Il recente incontro in territorio vietnamita tra il presidente degli Stati Uniti Donald Trump e il suo omologo nordcoreano Kim Jong-Un ha riaperto il dibattito sull’assegnazione del Premio Nobel per la Pace.
Solamente dieci giorni prima dell’incontro svoltosi ad Hanoi era stato il presidente giapponese a ventilare l’ipotesi di una candidatura del tycoon newyorkese al prestigioso premio internazionale.
Lo scorso anno anche il presidente sudcoreano Moon Jae-In aveva rilasciato dichiarazioni a tal riguardo, sottolineando che ai coreani basterebbe il risultato ovvero la pace e la denuclearizzazione della penisola piuttosto che il premio.
Fatte queste premesse sarebbe giusto porsi l’interrogativo: Trump meriterebbe il Nobel per la Pace? Tra i motivi che farebbero pendere la decisione verso il Sì rientra sicuramente la questione nordcoreana, ancora molto distante da un vero e proprio accordo di Pace tra tutti i soggetti interessati ma certamente più distesa rispetto agli ultimi anni. Di pari passo andrebbe letta la posizione riguardante la Siria di Assad dove, ad eccezione del raid dell’aprile 2018, il leader repubblicano ha evitato di forzare la mano sconfessando i suoi predecessori.
Di sicuro una maggiore politica isolazionista, tanto decantata nel corso della campagna elettorale che lo vide trionfare su Hillary Clinton, avvicinerebbe Trump a questo obiettivo. Stando alle promesse della corsa per le elezioni presidenziali si dà il via alla lista dei motivi che farebbero pendere la bilancia verso il No. Il rapporto con la Russia di Vladimir Putin è tutt’altro che normalizzato e disteso, l’arrivo della Nato ai confini del gigante euro-asiatico la dice lunga. La guerra, finora solo commerciale, alla Cina permette già di individuare il futuro nemico degli interessi statunitensi.

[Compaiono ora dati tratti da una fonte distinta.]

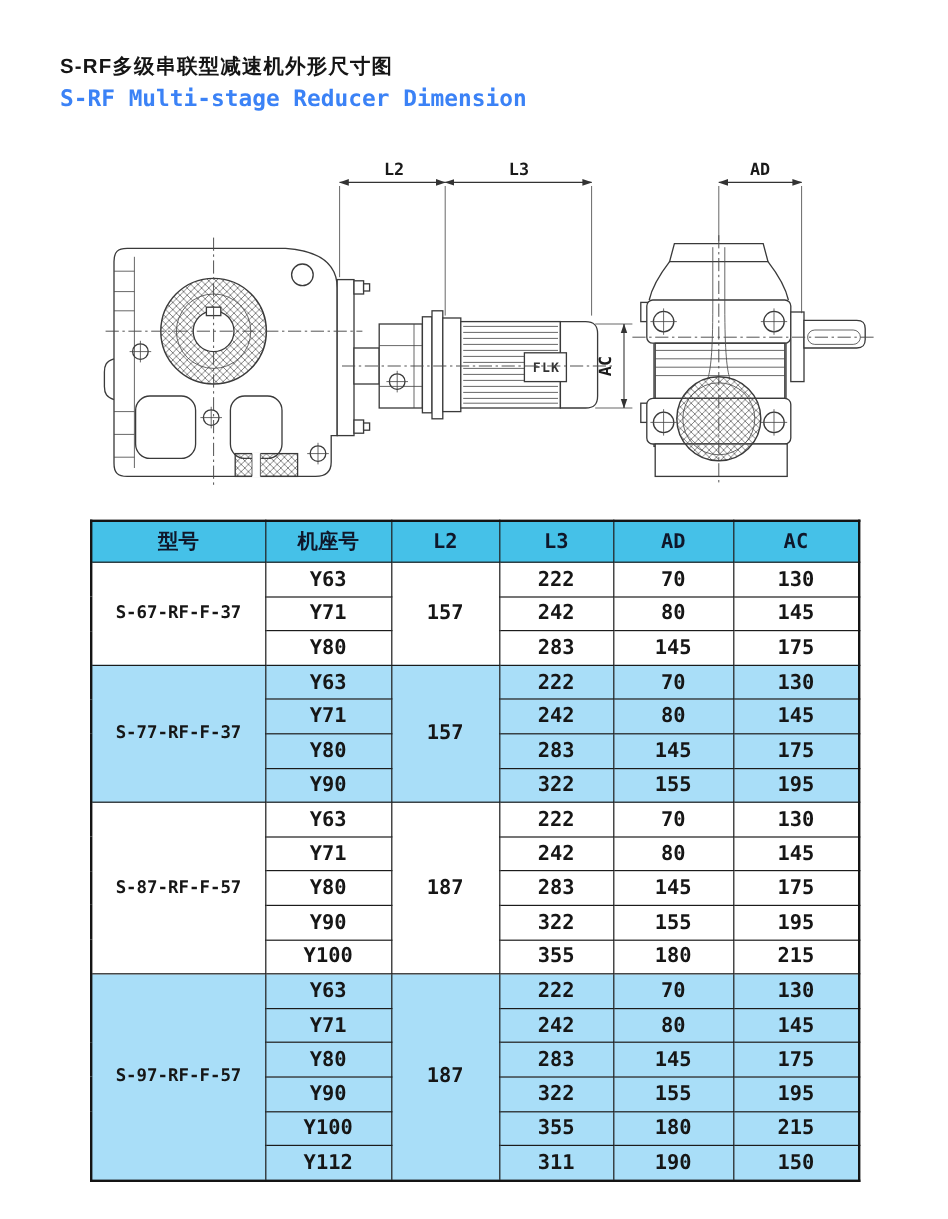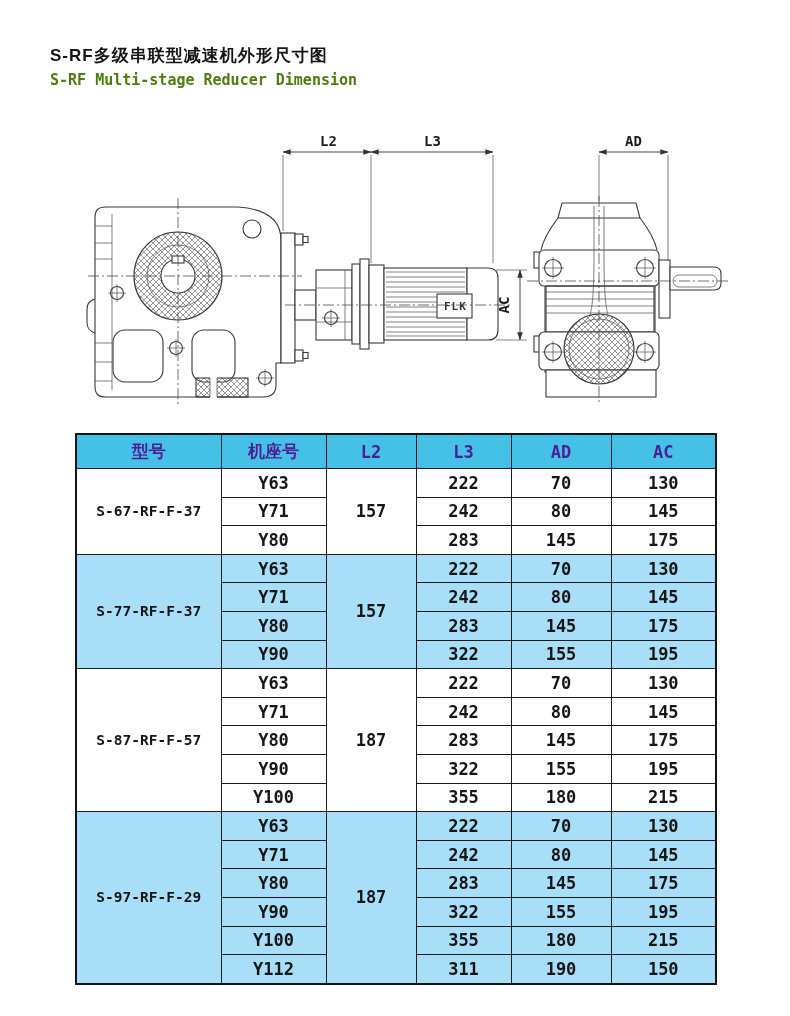--- a/index.html
+++ b/index.html
@@ -7,7 +7,7 @@
         font-family:"DejaVu Sans Mono","Liberation Sans",sans-serif;color:#111;}
   .title-block{position:absolute;left:50px;top:44px;z-index:2;}
   .title-zh{font-family:"Liberation Sans",sans-serif;font-weight:bold;font-size:17px;letter-spacing:1px;color:#151515;}
-  .title-en{font-family:"DejaVu Sans Mono",monospace;font-weight:bold;font-size:15px;margin-top:4px;color:#4d7c0f;}
+  .title-en{font-family:"DejaVu Sans Mono",monospace;font-weight:bold;font-size:19px;margin-top:4px;color:#3b82f6;}
   .drawing-svg{position:absolute;left:0;top:0;z-index:1;}
 
   .dim-table{position:absolute;left:75px;top:433px;z-index:2;border-collapse:collapse;table-layout:fixed;

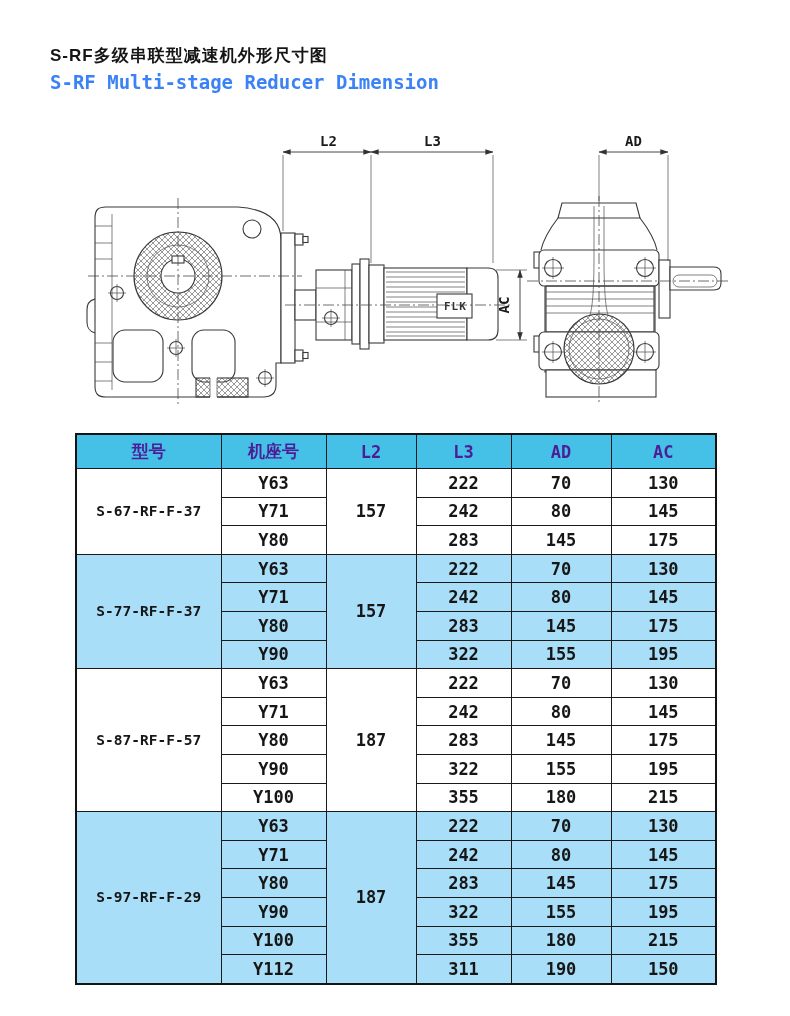--- a/index.html
+++ b/index.html
@@ -14,7 +14,7 @@
              border:2px solid #141414;}
   .dim-table th,.dim-table td{border:1.5px solid #1b1b1b;text-align:center;vertical-align:middle;padding:0;
              font-family:"DejaVu Sans Mono",monospace;background:#ffffff;}
-  .dim-table th{height:33px;background:#45C1E8;font-size:17px;font-weight:bold;color:#4c1d95;}
+  .dim-table th{height:33px;background:#45C1E8;font-size:17px;font-weight:bold;color:#0f172a;}
   .dim-table td{height:27.6px;font-size:17px;font-weight:bold;color:#161616;}
   .dim-table td.model-cell{font-size:14.5px;margin-top:36px;}
   .dim-table tr.shade td{background:#A9DEF8;}

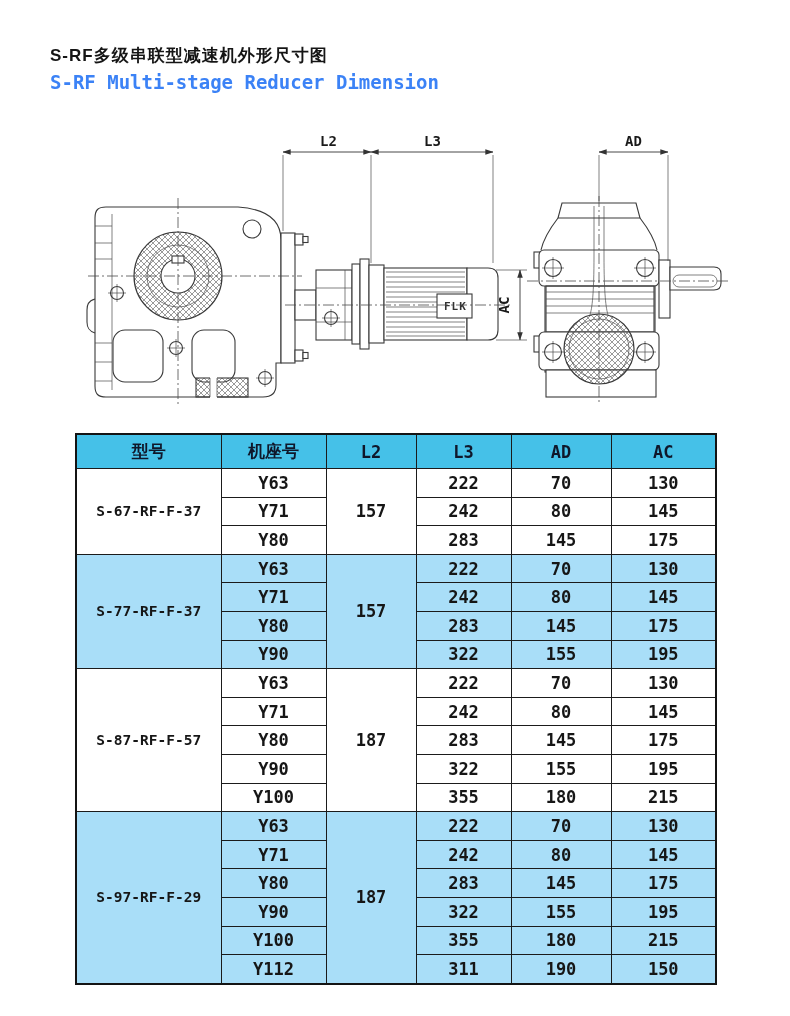--- a/index.html
+++ b/index.html
@@ -281,7 +281,7 @@
           <td>215</td>
         </tr>
         <tr class="shade">
-          <td class="model-cell" rowspan="6">S-97-RF-F-29</td>
+          <td class="model-cell" rowspan="6">S-97-RF-F-57</td>
           <td>Y63</td>
           <td rowspan="6">187</td>
           <td>222</td>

Le colpe principali dell’attuale amministrazione della Casa Bianca risiedono, però, su altri due fronti: Medio Oriente e America Latina. Quanto al primo lo spostamento dell’ambasciata a stelle e strisce da Tel Aviv a Gerusalemme ha gettato benzina sul fuoco dell’eterno conflitto israelo-palestinese mentre il ritiro unilaterale dall’accordo sul nucleare con l’Iran ha riaperto del tutto un fronte che seppur mai sopito aveva fatto dei passi in avanti significativi. Per quanto riguarda l’America Latina il rilancio in grande stile della Dottrina Monroe con l’attacco a Stati sovrani, come nel caso del Venezuela bolivariano e del Nicaragua sandinista, rigettano del tutto la politica isolazionista promessa agli elettori nel 2016.